Today we will start off by building upon the Ferris wheel problems that students worked on yesterday for homework. In yesterday’s assignment, students were to create a graph that represented the distance from the ground as a function of time for a Ferris wheel that had a radius of 1 and went underground. Also, the length of the rotation was 360 seconds. Students essentially were using the unit circle and were calculating the sine values for where the rider would be after a specific amount of time. Since the length of one rotation was 360 seconds, calculating the rider’s height at 60 seconds, for example, corresponds to finding the sine of 60 degrees.

It is likely that many students in your class did not make the connection between the Ferris wheel problem and the unit circle. So we want them to make that connection with this discussion. Start with question A and ask students how they found the height of the rider at 90 seconds. Most will say that it is just the length of the radius. Now ask about question B and get a variety of responses. Students will likely have used Pythagorean Theorem or sine or cosine to find the vertical distance. Show both responses. Do the same for question C – survey your class to find the different methods for how students found the vertical height.

Now point out that the lines in the diagram could represent the *x* and *y*-axes. When they are finding the vertical distance of the rider, ask them how that relates to the ordered pair of the rider to see that we are really looking for the *y*-value to find the height. We want to generalize this relationship. Watch the video below to see how you can make the jump to the sine function.

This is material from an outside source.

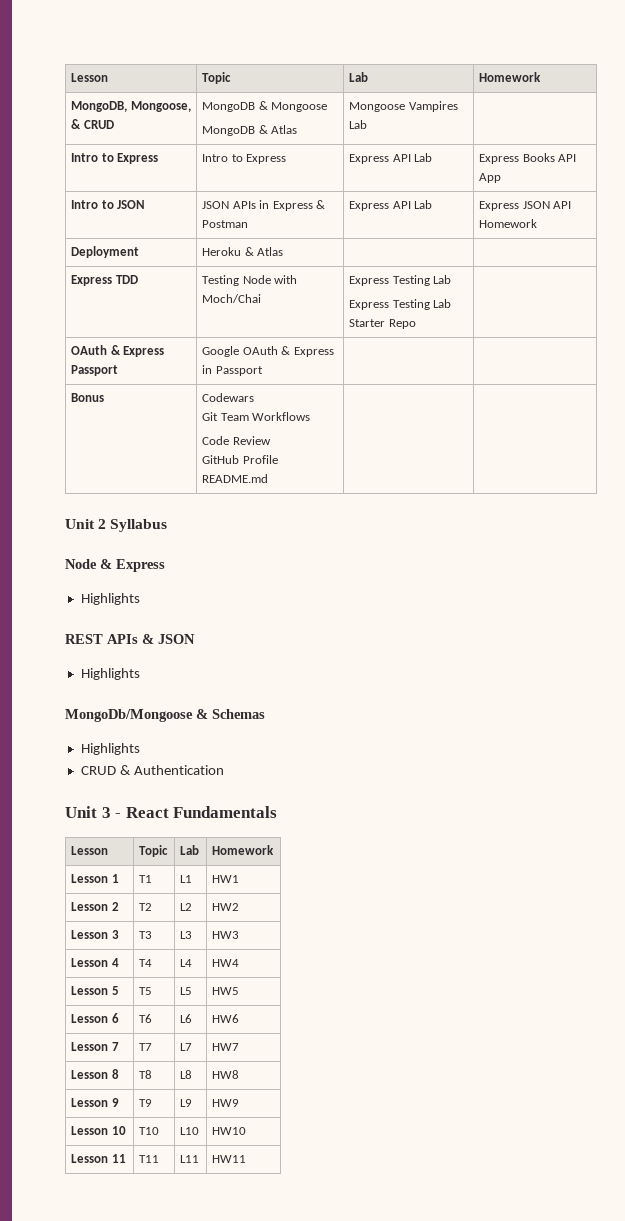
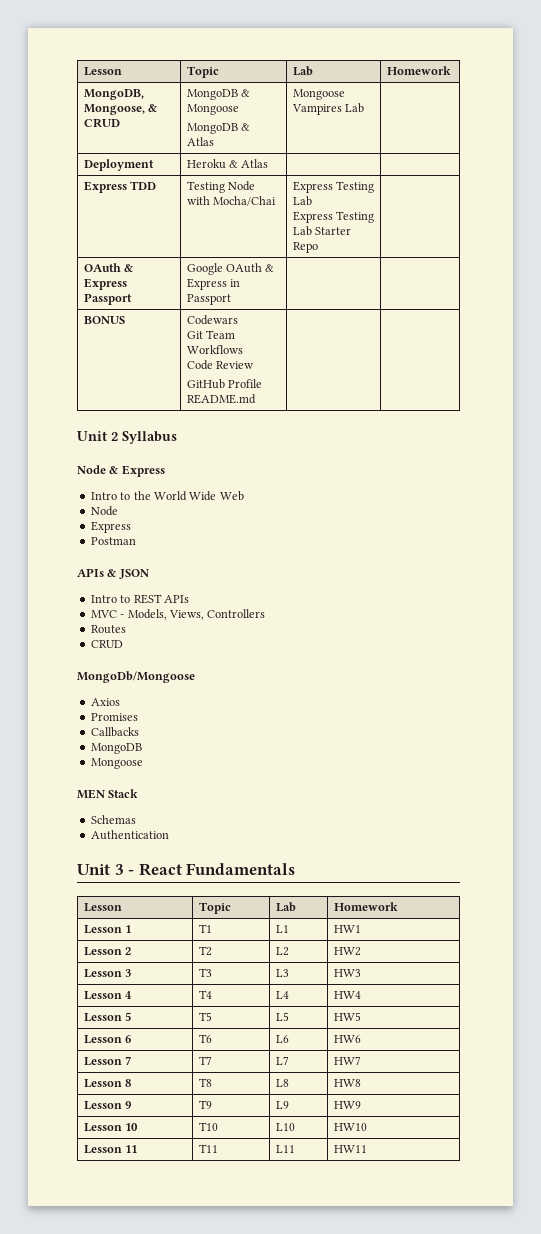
[71,153,159,164] [202,154,287,164] [349,153,433,164] [479,153,577,164] [479,173,502,183] [71,200,146,209] [202,200,326,211] [202,220,249,228] [349,200,433,211] [479,201,572,211] [479,219,538,228] // Intro to Express | Intro to Express | Express API Lab | Express Books API App // Intro to JSON | JSON APIs in Express & Postman | Express API Lab | Express JSON API Homework -> (365, 108) none
[202,294,262,303] Moch/Chai -> [213,196,277,206] Mocha/Chai
[71,393,105,402] Bonus -> [83,316,125,324] BONUS
[80,593,140,605] [65,634,195,644] [80,668,140,680] [65,709,265,722] [80,743,140,755] [80,765,131,775] Highlights // REST APIs & JSON // Highlights // MongoDb/Mongoose & Schemas // Highlights // CRUD & -> [90,491,244,501] [90,506,118,516] [90,521,131,533] [90,537,136,545] [77,568,149,579] [90,594,189,604] [90,609,266,620] [90,625,126,634] [90,640,123,648] [77,671,195,683] [90,698,120,706] [90,713,138,721] [90,727,139,737] [90,743,142,754] [90,758,143,769] [77,789,139,799] [90,815,136,824] Intro to the World Wide Web // Node // Express // Postman // APIs & JSON // Intro to REST APIs // MVC - Models, Views, Controllers // Routes // CRUD // MongoDb/Mongoose // Axios // Promises // Callbacks // MongoDB // Mongoose // MEN Stack // Schemas //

After making the transition to talking about the sine and cosine, finish up the examples on the worksheet and talk about coterminal angles and how that makes sense in the context of the Ferris wheel problem.

30 minutes

Now that students have been reacquainted with the relationship between the sine and cosine and the unit circle, you want to solidify their knowledge. As I mentioned in yesterday’s lesson, my precalculus students have already studied radians and the unit circle, but I know they will need a quick refresher. If you are using this lesson to teach these concepts for the very first time, you may have to modify it to add a little more background and scaffolding.

Show students the PowerPoint and have them brainstorm about what they remember about trigonometry and the unit circle. We also want to review the six trigonometric functions and recall their definitions. I also want to review what a radian is. Radians are much more abstract than degrees and can be a difficult concept for students, so I definitely think it is worth it to spend the time talking about the concept even though they learned this last year. Students can often work with radians procedurally, but may have trouble explaining them conceptually.

Finally, we want to evaluate trigonometric expressions that involve angles and radians. Stress that students should be sketching out the angles in order to evaluate these expressions. Eventually they may get to the point that they can do them completely in their head. I always tell my students that knowing the trig values on the unit circle is similar to knowing your multiplication facts – you should have a conceptual understanding of how to evaluate, but there are tricks you can use to help figure out the values quickly. Here is a list of a few of these tricks:

1. Decide if it is a 30°-60°-90° triangle or a 45°-45°-90° triangle. Then associate the possible values with the triangle, sqrt(3)/2 and ½ or sqrt(2)/2, respectively. Choose the appropriate value and decide if it should be positive or negative.

2. Draw an accurate sketch of the unit circle and the given angle. Draw horizontal and vertical lines to the axes. If the line is really close to 1, then the value is sqrt(3)/2, if it is about halfway, the value is ½. If it is 45°, 135°, 225°, or 315°, then the values will always be plus or minus sqrt(2)/2.

After reviewing all of these concepts, an assignment will give students practice with these topics.